Впрочем, во время первых вампирских паник — в XVI–XVII веках — для признания покойника «виновным» в вампиризме было вполне достаточно хотя бы одного из означенных признаков. Для детального осмотра попросту не хватало времени — за одну «охоту» разгневанные поселяне могли выкопать до двадцати трупов! Дальше следовала неизбежная расправа — короткая и жестокая.
В большинстве случаев от трупа отделяли голову, затем расчлененное тело сжигали, а пепел развеивали по ветру или высыпали в проточную воду — реку или ручей. Реже тело препарировали, извлекали сердце, и только оно подвергалось сожжению.
Казнь при помощи осинового кола, ставшая классической сценой в произведениях «темного жанра» в те темные времена, считалась мероприятием ненадежным. В частности Карл-Фердинанд де Шару, автор книги «Magia posthuma», которая вышла в Чехии в 1706 году, приводит историю о случае продолжительных бесчинств вампира, которую слышал от советника фон Фассимонта, посланного герцогом Лотарингским Леопольдом I в Моравию. В сельской местности близ города Калама, что в Богемии, скончался некий пастух. После смерти он стал являться односельчанам, и все, кому являлся злосчастный, умирали ровно через восемь дней. Напуганные жители прибегли к привычному средству — выкопали тело и пришпилили его к земле осиновым колом. Пастух же только глумился над усилиями поселян и издевательским тоном благодарил их за палку, которой удобно отмахиваться от собак. В ближайшую ночь вампир освободился от кола и явился еще большему числу людей, что повлекло за собой новые смерти. Тогда отчаявшиеся жители отдали тело палачу, который положил его в телегу, вывез за город и сжег. По дороге труп — с огромной дырой в груди — гримасничал и кривлялся, размахивал руками и ногами, как живой человек. И только после сожжения селяне развеяли прах пастуха и зажили спокойно[112]. Автор пересказанных выше заметок Карл-Фердинанд де Шару был юристом, он подробно рассмотрел вопрос законности посмертного сожжения трупа и усмотрел в таком деянии одно лишь общественное благо и ничего противоправного.

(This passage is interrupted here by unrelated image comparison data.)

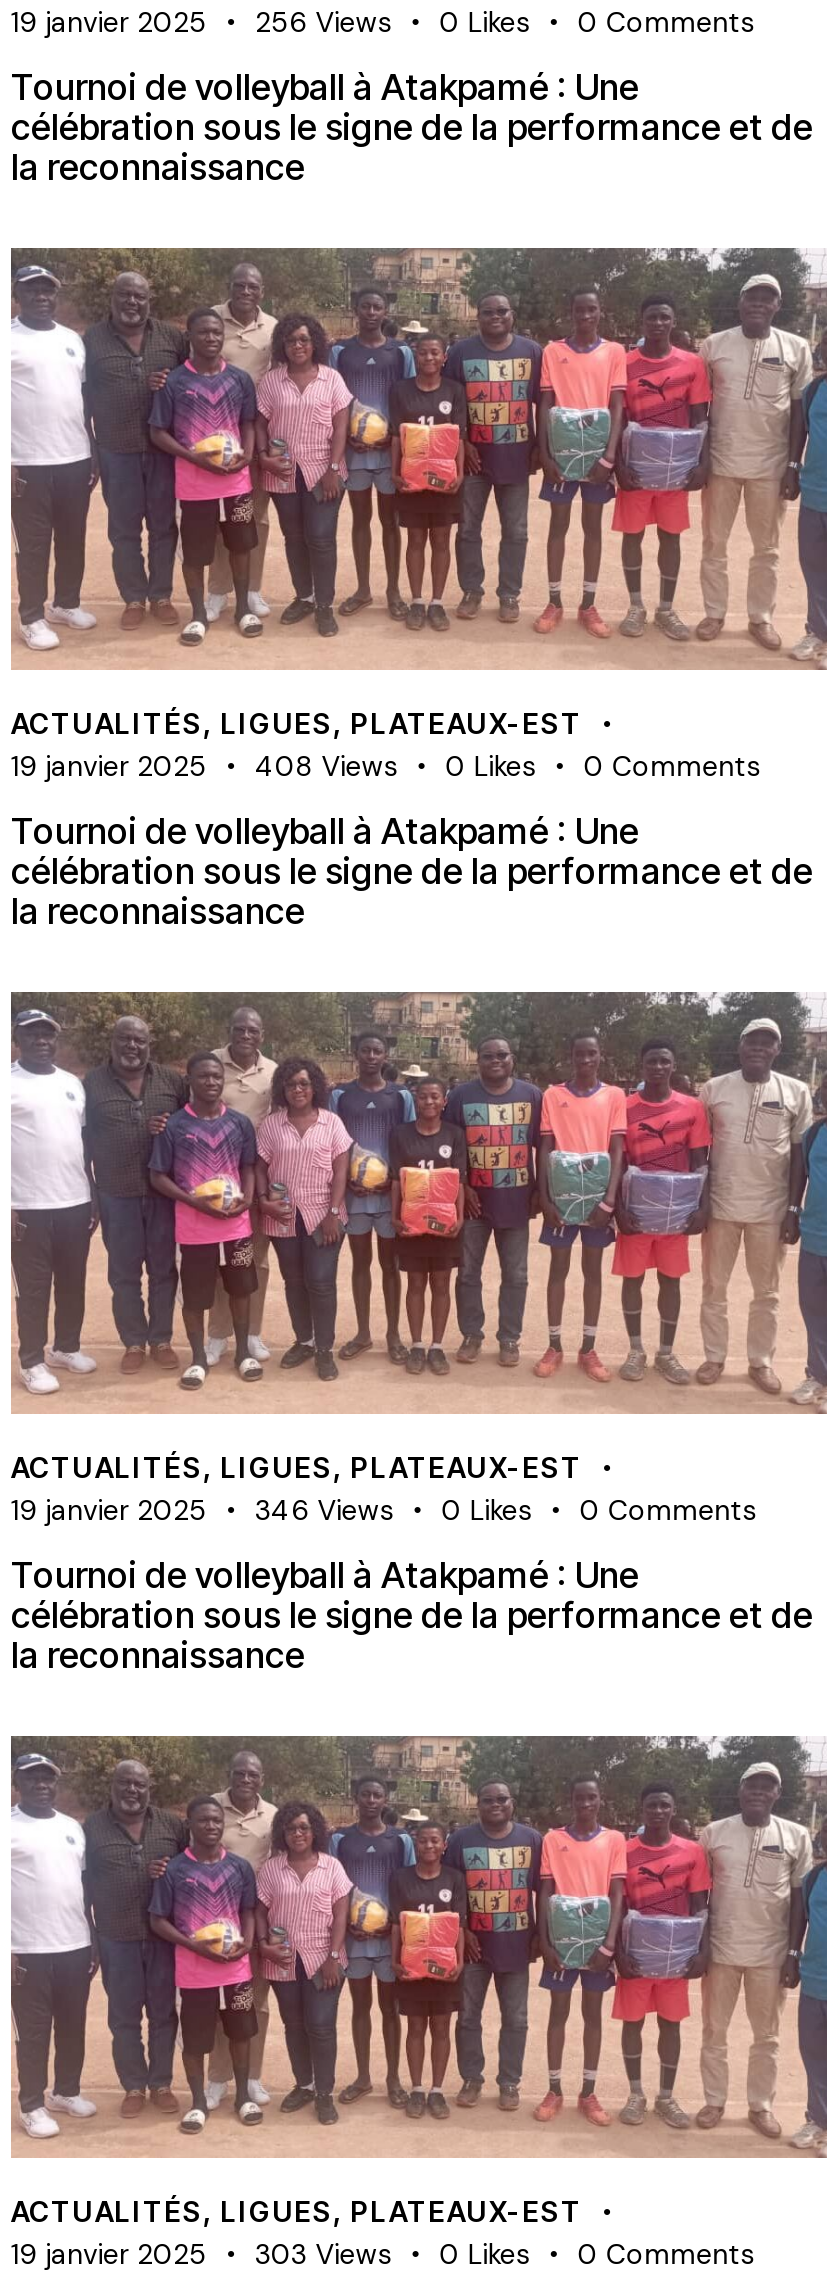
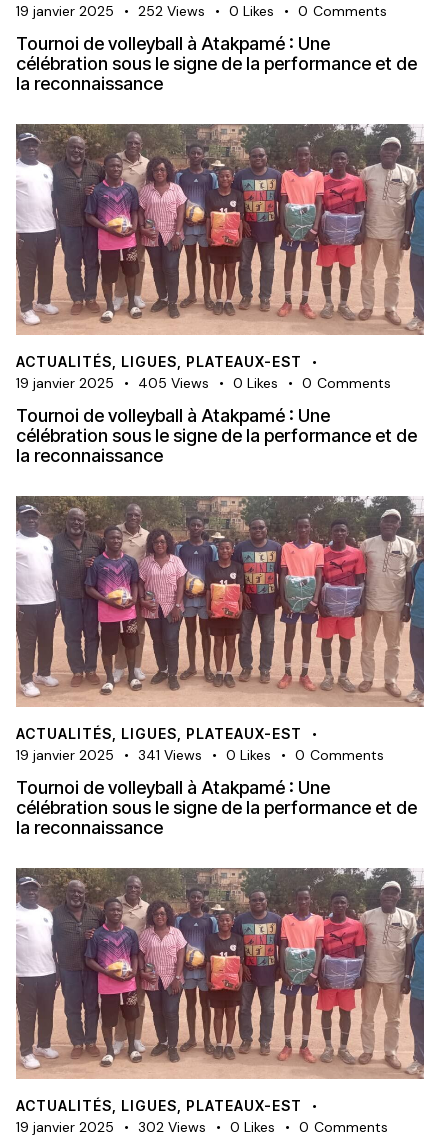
- 256 Views
+ 252 Views

- 408 Views
+ 405 Views

- 346 Views
+ 341 Views

- 303 Views
+ 302 Views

Но мнение ученого правоведа не разделяли иерархи католической церкви, и редкий случай — их мнение поддерживали ученые мужи, скептически относившиеся к самой возможности существования вампиров. Так, пан Сливицкий визитатор и начальника конгрегации в Варшаве — в собственных изысканиях по истории вампиризма ссылается на два определения Сорбонны, в которых запрещалось отсекать головы вампирам и издеваться над их трупами. Эти определения можно видеть, по словам Сливицкого, в указах Сорбонны за 1700–1710 годы.